DHS surveys are nationally representative population-based surveys with large sample sizes (usually between 5,000 and 30,000 households). In all households, women age 15-49 are eligible to participate; in many surveys men age 15-54(59) from a sub-sample are also eligible to participate.

The Tabulation Plan for DHS Final Report complements the DHS phase VI (2008-13) versions of the DHS Model Survey Questionnaires.  Those survey instruments are substantially longer than previous model DHS Questionnaires, primarily because they incorporate topics formerly addressed in separate modules—topics such as malaria and HIV prevalence.

The Tabulation Plan for DHS Final Report consists of over 180 tables contained in 15 substantive chapters. These chapters provide information on the demographic and socioeconomic characteristics of the population, levels of fertility and childhood mortality, family planning, women’s status, malaria, and HIV/AIDS, to name some of the main topics. While the tables in the final survey report are not designed to provide complex analysis due to various constraints, it indicates areas where more detailed, complex analysis would be fruitful.

Main Topics in the DHS Tabulation Plan:

  • The demographic and socioeconomic characteristics of the population:
    Information on these topics is provided in Chapters 1, 2, and 3. Chapter 1 is introductory and presents the background of the survey, its objectives, and a brief summary of the survey procedures, sample design and response rates.  Chapters 2 and 3 are intended to set the stage for the population and health chapters that follow. Chapter 2 describes the background characteristics of the household population, and their dwelling conditions. Chapter 3 contains tables describing eligible respondents and indicators of women’s status and their situation.
  • Marriage and sexual activity:
    Chapter 4 includes information on marriage patterns, age at first marriage and first sexual activity, and recent sexual activity.

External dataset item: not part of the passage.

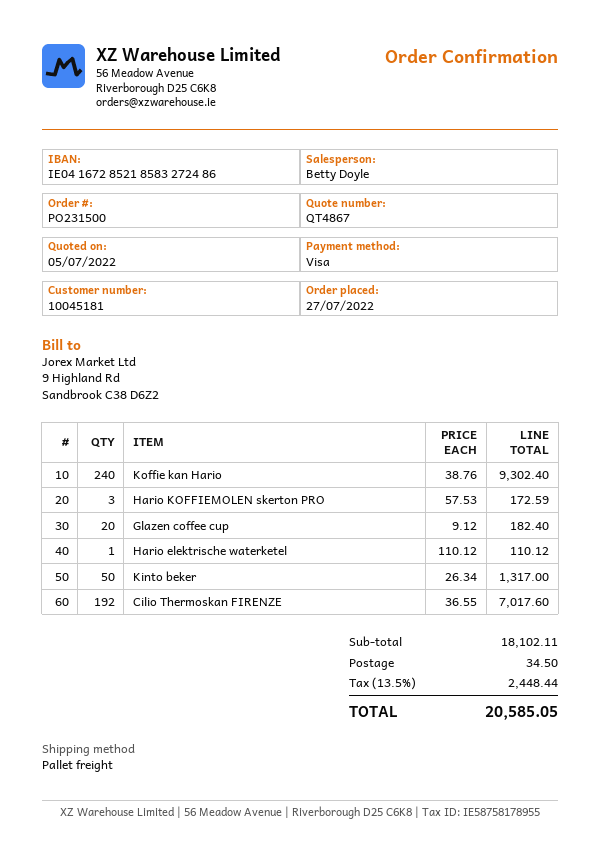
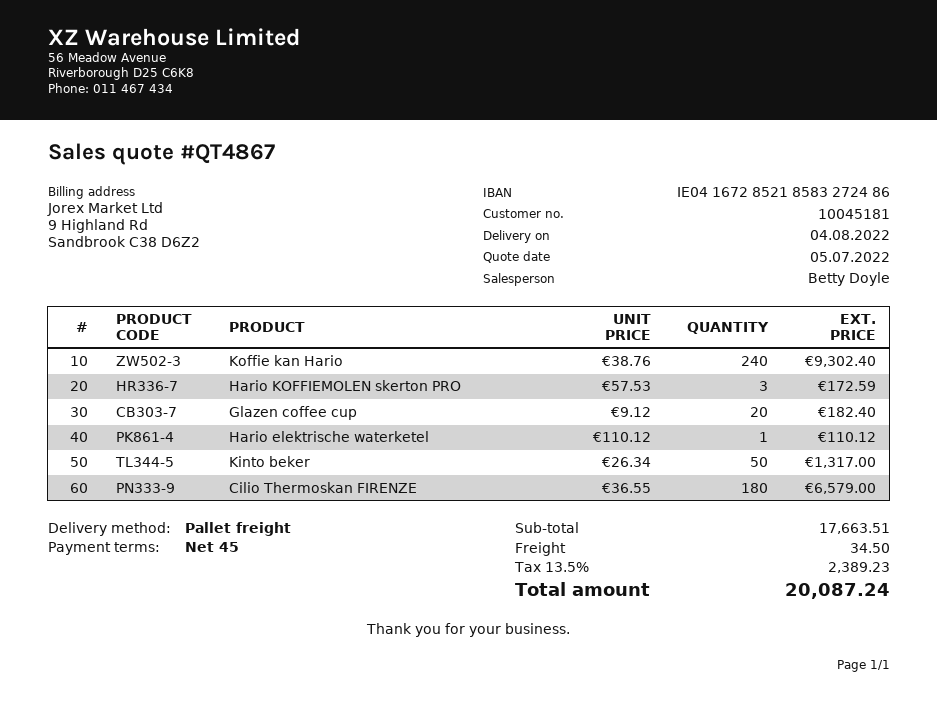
Cilio Thermoskan FIRENZE: 192 x 36.55 = 7017.60 -> 180 x 36.55 = 6579.00
subtotal: 18102.11 -> 17663.51
tax: 13.5% = 2448.44 -> 13.5% = 2389.23
total: 20585.05 -> 20087.24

  • Levels of fertility and fertility trends:
    The current and past fertility of the population are presented in Chapter 5. This chapter also includes information on fertility trends as well as on the beginning of a woman's childbearing, with tabulations on age at first birth and current teenage fertility behavior.
  • Fertility preferences:
    Chapter 6 covers fertility preferences and documents respondents' ideal number of children, fertility planning status, and wanted fertility rates.

  • Family planning:
    Chapter 7
    reports data on family planning, including knowledge of contraception, current use, discontinuation rates, source of supply, informed choice, unmet need for contraception, future use of contraception, exposure to family planning messages, and a variety of related topics.
  • Infant and child mortality:
    Information on the current and past levels of infant and child mortality as well as differentials in mortality by demographic and background characteristics is presented in Chapter 8. This chapter also includes information on perinatal mortality and the extra risk incurred by certain reproductive behaviors.
  • Reproductive health:
    Chapter 9 covers reproductive health and describes maternal care during pregnancy and delivery, and postnatal care.
  • Child health:
    Child health consists of many aspects including birth weight and size, immunization, and the extent and prevalence and treatment of important childhood diseases (diarrhea, acute respiratory infection, and fever). This information is presented in Chapter 10.
  • Nutrition of children and adults:
    Chapter 11 covers nutritional concerns for children and for adults including measures of malnutrition, breastfeeding and complementary foods, food diversity, and micronutrients.
  • Malaria:
    Information on malaria is reported in surveys where malaria-related questions have been asked in the household and individual questionnaires. Chapter 12 presents this information. This chapter describes the availability and use of mosquito nets by women and children and the use of antimalarial drugs for prophylaxis and treatment.
  • HIV/AIDS-related knowledge, attitudes, and behavior, and HIV Prevalence:
    Chapter 13 covers information on knowledge and behavior concerning HIV/AIDS and other STIs and the use of condoms.  This chapter covers a number of important indicators for monitoring and evaluating HIV/AIDS prevention programs. These tables are based on multi-organization agreements and internationally accepted indicators. In many DHS surveys, HIV testing is performed on eligible respondents (women and men of reproductive age) at the household level. Chapter 14 presents the results based on respondents who received the test.  The chapter reports the response rate of testing and presents the HIV prevalence rates.
  • Women’s empowerment:
    Chapter 15 shows information on indicators of women’s empowerment, develops three empowerment indices, and relates those indices to select demographic and health outcomes.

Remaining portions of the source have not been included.